Teacher responses in NAPLAN study
- 90 per cent felt at least some students reported feeling stressed about NAPLAN.
- 60 per cent stated at least some students reported crying due to stress.
- 80 per cent said some students felt sick before the test.
- 95 per cent felt 'weaker than expected' results would negatively affect the school's reputation.
- Two-thirds of principals thought NAPLAN was a diagnostic tool for teachers.
- But 58 per cent of teachers believed NAPLAN was not a diagnostic tool.
"These are quite high levels of stress for some students."
A total of 72 per cent of teachers said they believed the purpose of NAPLAN was to be a school ranking tool, while 70 per cent agreed it was also a policing tool.

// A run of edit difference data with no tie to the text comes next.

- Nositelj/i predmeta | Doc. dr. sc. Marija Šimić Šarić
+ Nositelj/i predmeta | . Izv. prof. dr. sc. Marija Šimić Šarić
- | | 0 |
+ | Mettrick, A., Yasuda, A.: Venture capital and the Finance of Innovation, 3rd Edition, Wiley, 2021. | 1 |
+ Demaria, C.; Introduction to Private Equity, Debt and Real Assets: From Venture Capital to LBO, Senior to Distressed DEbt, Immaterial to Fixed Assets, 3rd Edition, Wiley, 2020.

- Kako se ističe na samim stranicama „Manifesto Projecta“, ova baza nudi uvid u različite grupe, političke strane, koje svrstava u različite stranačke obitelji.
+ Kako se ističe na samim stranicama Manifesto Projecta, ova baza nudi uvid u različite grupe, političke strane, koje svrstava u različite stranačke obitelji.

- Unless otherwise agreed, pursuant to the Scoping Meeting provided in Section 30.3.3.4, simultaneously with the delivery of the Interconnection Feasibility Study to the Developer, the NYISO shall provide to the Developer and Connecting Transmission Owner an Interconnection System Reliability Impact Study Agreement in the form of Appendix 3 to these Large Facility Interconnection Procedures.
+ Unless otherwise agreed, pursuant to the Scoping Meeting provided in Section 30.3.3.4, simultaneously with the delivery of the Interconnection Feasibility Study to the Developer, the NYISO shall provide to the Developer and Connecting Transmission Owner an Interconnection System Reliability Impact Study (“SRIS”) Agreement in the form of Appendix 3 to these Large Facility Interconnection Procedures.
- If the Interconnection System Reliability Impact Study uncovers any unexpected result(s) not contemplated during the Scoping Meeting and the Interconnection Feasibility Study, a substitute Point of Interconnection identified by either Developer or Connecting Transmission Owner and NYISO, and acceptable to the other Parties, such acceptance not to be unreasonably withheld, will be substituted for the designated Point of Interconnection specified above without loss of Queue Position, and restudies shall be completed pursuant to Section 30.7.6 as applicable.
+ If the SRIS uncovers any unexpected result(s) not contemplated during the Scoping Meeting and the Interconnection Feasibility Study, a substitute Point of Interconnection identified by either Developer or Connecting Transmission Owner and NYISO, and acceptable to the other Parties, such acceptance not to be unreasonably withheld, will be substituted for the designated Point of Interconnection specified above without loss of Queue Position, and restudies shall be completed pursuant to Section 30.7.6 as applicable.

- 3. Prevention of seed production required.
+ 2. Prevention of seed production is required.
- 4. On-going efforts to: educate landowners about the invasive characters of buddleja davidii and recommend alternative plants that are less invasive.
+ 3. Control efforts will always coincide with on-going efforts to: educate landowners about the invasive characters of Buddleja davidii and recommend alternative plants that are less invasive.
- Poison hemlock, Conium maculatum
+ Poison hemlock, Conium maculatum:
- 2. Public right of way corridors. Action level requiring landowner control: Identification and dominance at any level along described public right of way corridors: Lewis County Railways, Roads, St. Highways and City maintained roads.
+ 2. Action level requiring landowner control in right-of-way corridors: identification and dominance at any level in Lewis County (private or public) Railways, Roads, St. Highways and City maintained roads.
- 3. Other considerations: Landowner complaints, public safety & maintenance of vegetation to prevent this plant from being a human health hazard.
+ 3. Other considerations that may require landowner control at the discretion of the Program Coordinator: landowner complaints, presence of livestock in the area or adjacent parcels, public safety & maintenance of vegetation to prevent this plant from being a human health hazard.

Education Minister Peter Garrett has defended the NAPLAN regime, saying the "self-selecting" survey represented "about 3 per cent of union members".
"I don't think this survey is helpful," he told ABC News Breakfast.
"Whenever I go to schools I talk to parents, teachers and kids about NAPLAN and that's not the message I'm getting.
"I think this survey is of extremely limited value.
"What it does show is some teachers still don't understand both how and why we should actually deliver NAPLAN into the classroom. Remember, it's not a pass/fail test.
"If schools and teachers teach NAPLAN in the way in which its intended, there's no reason at all why this should be extra pressure on kids in the classroom," he added.
"NAPLAN's really important for us, and most principals and teachers I talk to know that, because it helps us understand how kids are travelling in those basics of literacy and numeracy.
"We need to have that understanding. It drives us in education reform and improving schools."
In the wake of the survey results, the Australian Education Union has called for an overhaul of the NAPLAN testing regime.
The union's president, Angelo Gavrielatos, says researchers are looking into whether the testing should be done online to try to reduce pressure on students.
"The report today signals, let's have that re-examination," he said.
"Let's re-examine the purpose and administration because in its current form with the high stakes associated with it, it is being counter productive and indeed, damaging in many regards."
New South Wales state MP John Kaye called on the NSW Government to withdraw its support for publishing the results of the tests.
"NAPLAN was always designed as a diagnostic test to find those students who were struggling with basic skills," he said.
"Publishing the results was an add-on that the Gillard Government forced the states into. It really is time we reconsider that. The evidence is in. It's damaging the curriculum."